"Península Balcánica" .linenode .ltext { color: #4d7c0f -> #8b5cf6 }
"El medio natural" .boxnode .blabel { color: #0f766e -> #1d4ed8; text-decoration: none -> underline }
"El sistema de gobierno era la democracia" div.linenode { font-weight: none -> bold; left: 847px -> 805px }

☆ ☆ ☆ ☆

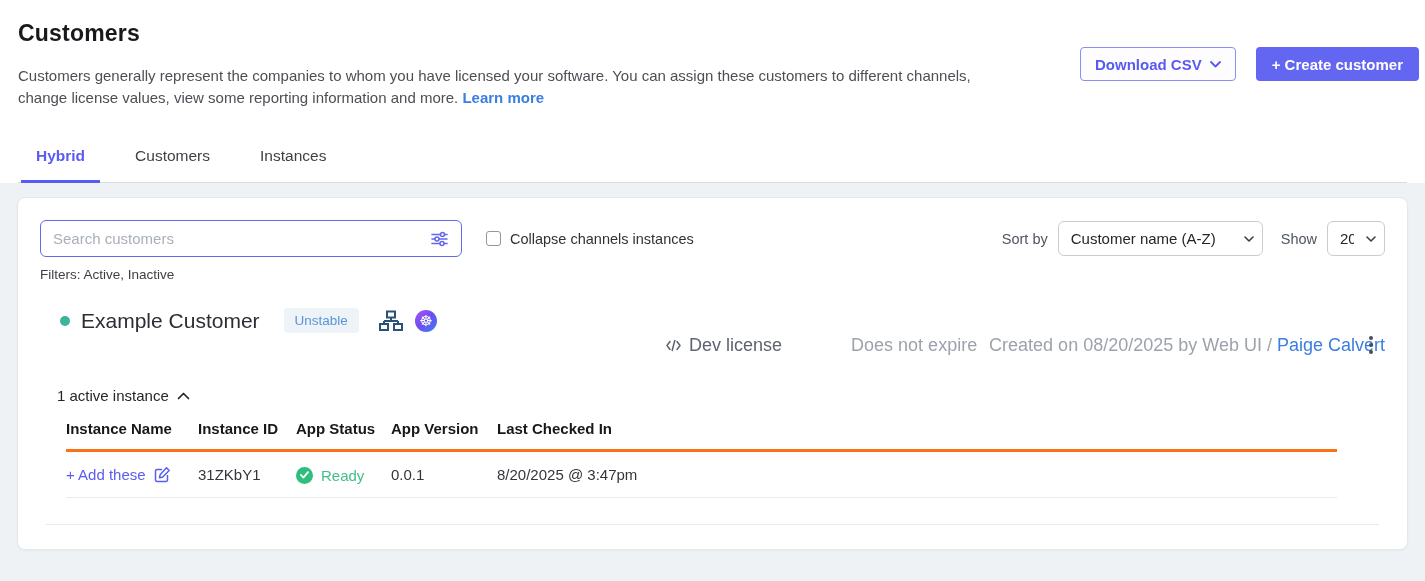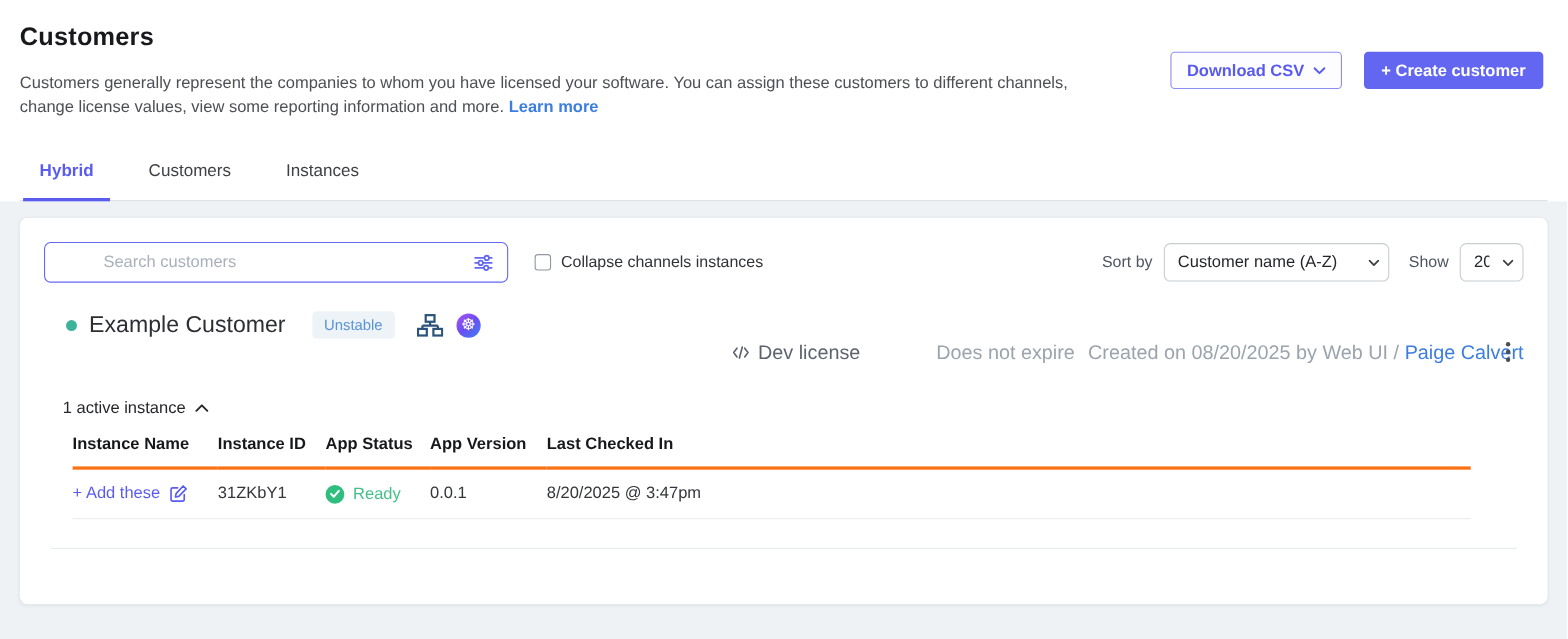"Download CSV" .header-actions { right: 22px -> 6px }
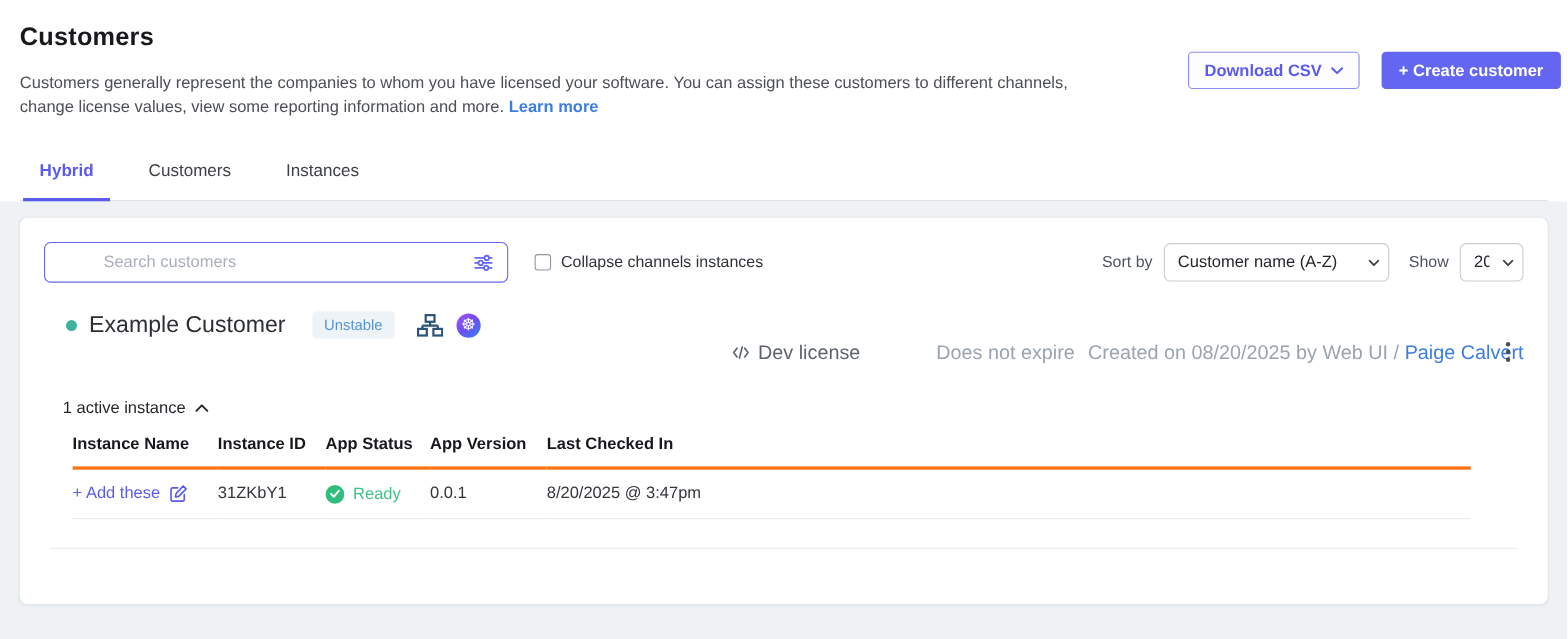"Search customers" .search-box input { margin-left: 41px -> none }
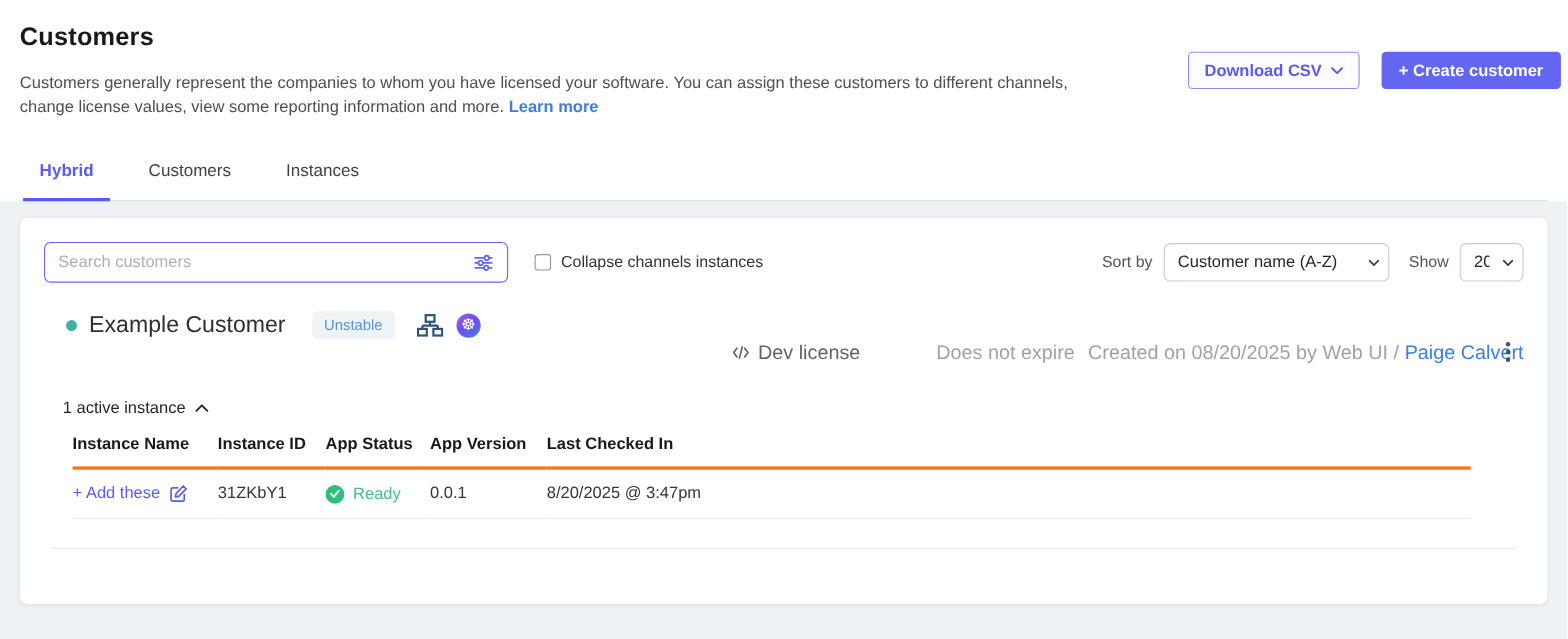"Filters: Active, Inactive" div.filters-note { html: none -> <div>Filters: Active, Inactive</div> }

☆ ☆ ☆ ☆

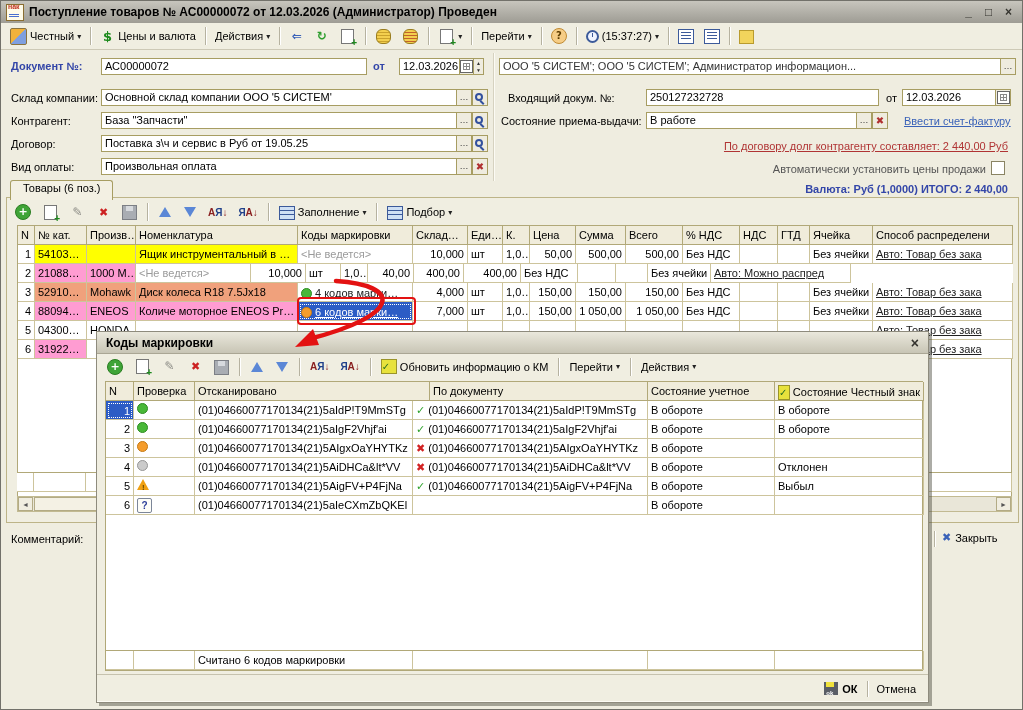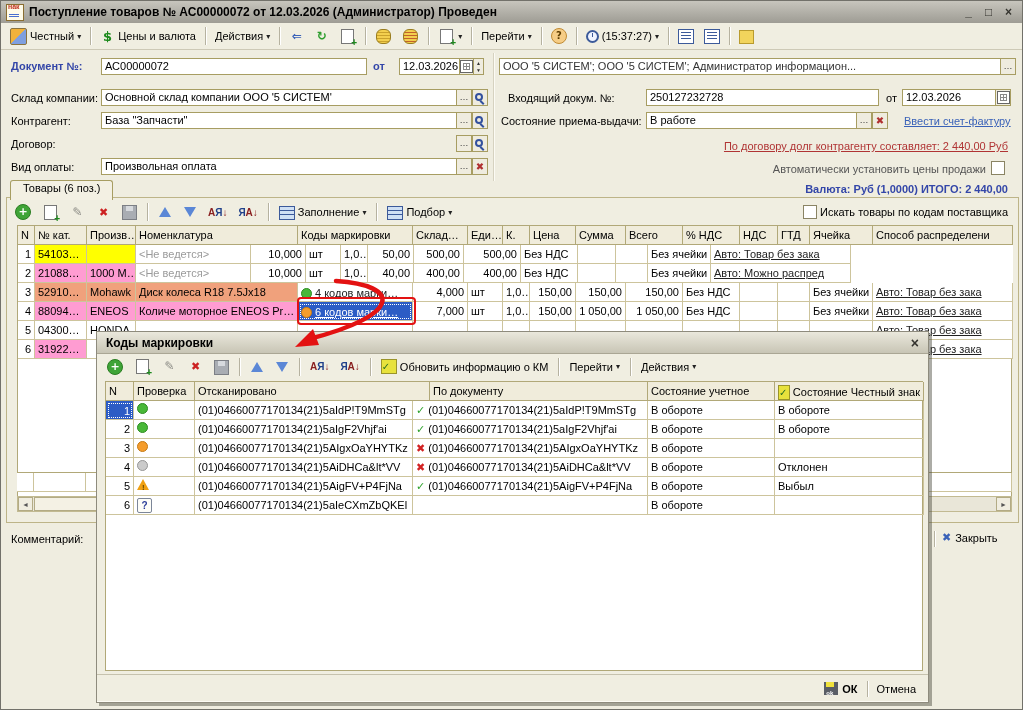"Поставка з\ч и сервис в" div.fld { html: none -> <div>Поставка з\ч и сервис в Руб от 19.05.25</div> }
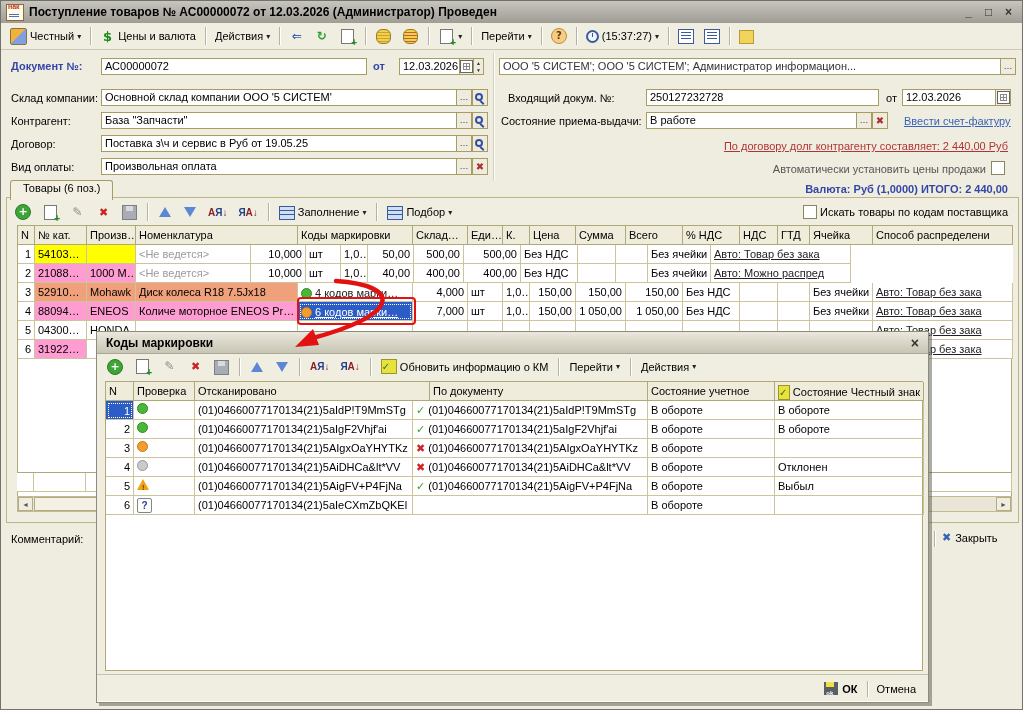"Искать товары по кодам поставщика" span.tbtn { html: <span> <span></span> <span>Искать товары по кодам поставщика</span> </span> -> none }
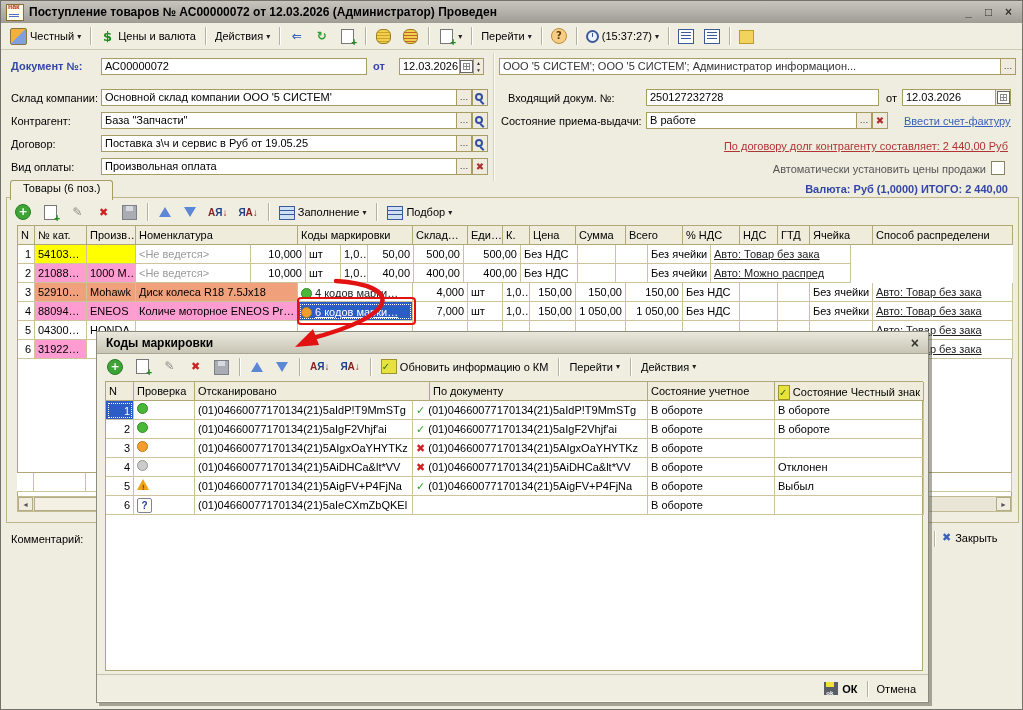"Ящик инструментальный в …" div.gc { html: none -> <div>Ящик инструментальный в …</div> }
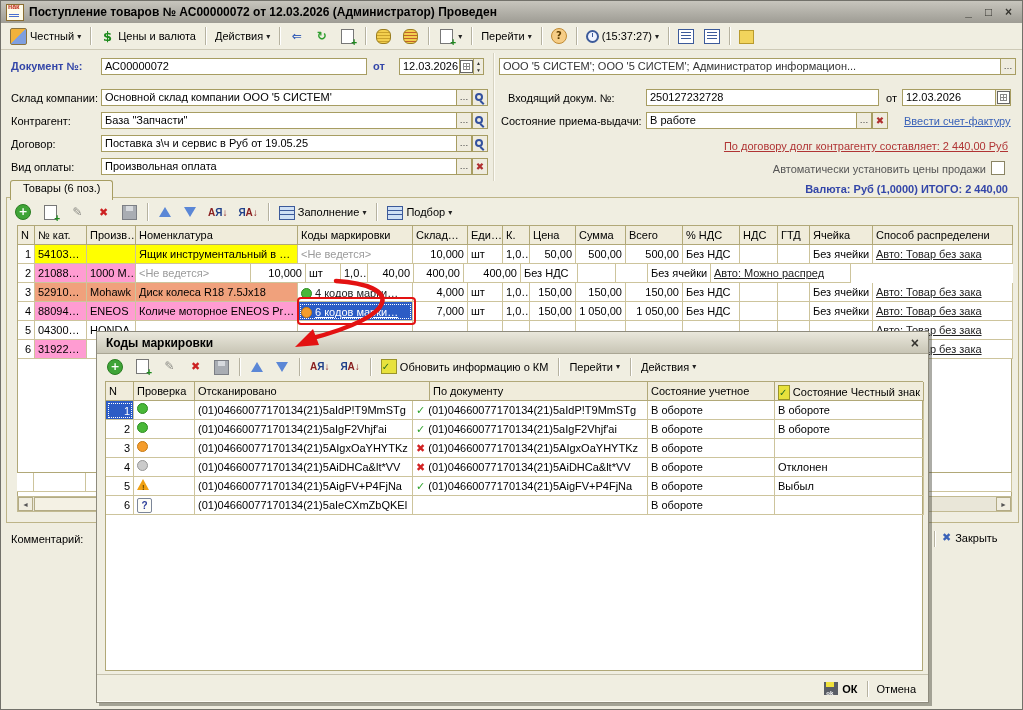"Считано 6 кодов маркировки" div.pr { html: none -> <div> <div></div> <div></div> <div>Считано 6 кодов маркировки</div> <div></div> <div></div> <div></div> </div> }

☆ ☆ ☆ ☆

= PROBLEM STATEMENT =
Above this instruction are the records; retype exactly the lines from the one containing "color: #4d7c0f ->" up to and including the one containing "sistema de gobierno".

= SOLVED PROBLEM =
"Península Balcánica" .linenode .ltext { color: #4d7c0f -> #8b5cf6 }
"El medio natural" .boxnode .blabel { color: #0f766e -> #1d4ed8; text-decoration: none -> underline }
"El sistema de gobierno era la democracia" div.linenode { font-weight: none -> bold; left: 847px -> 805px }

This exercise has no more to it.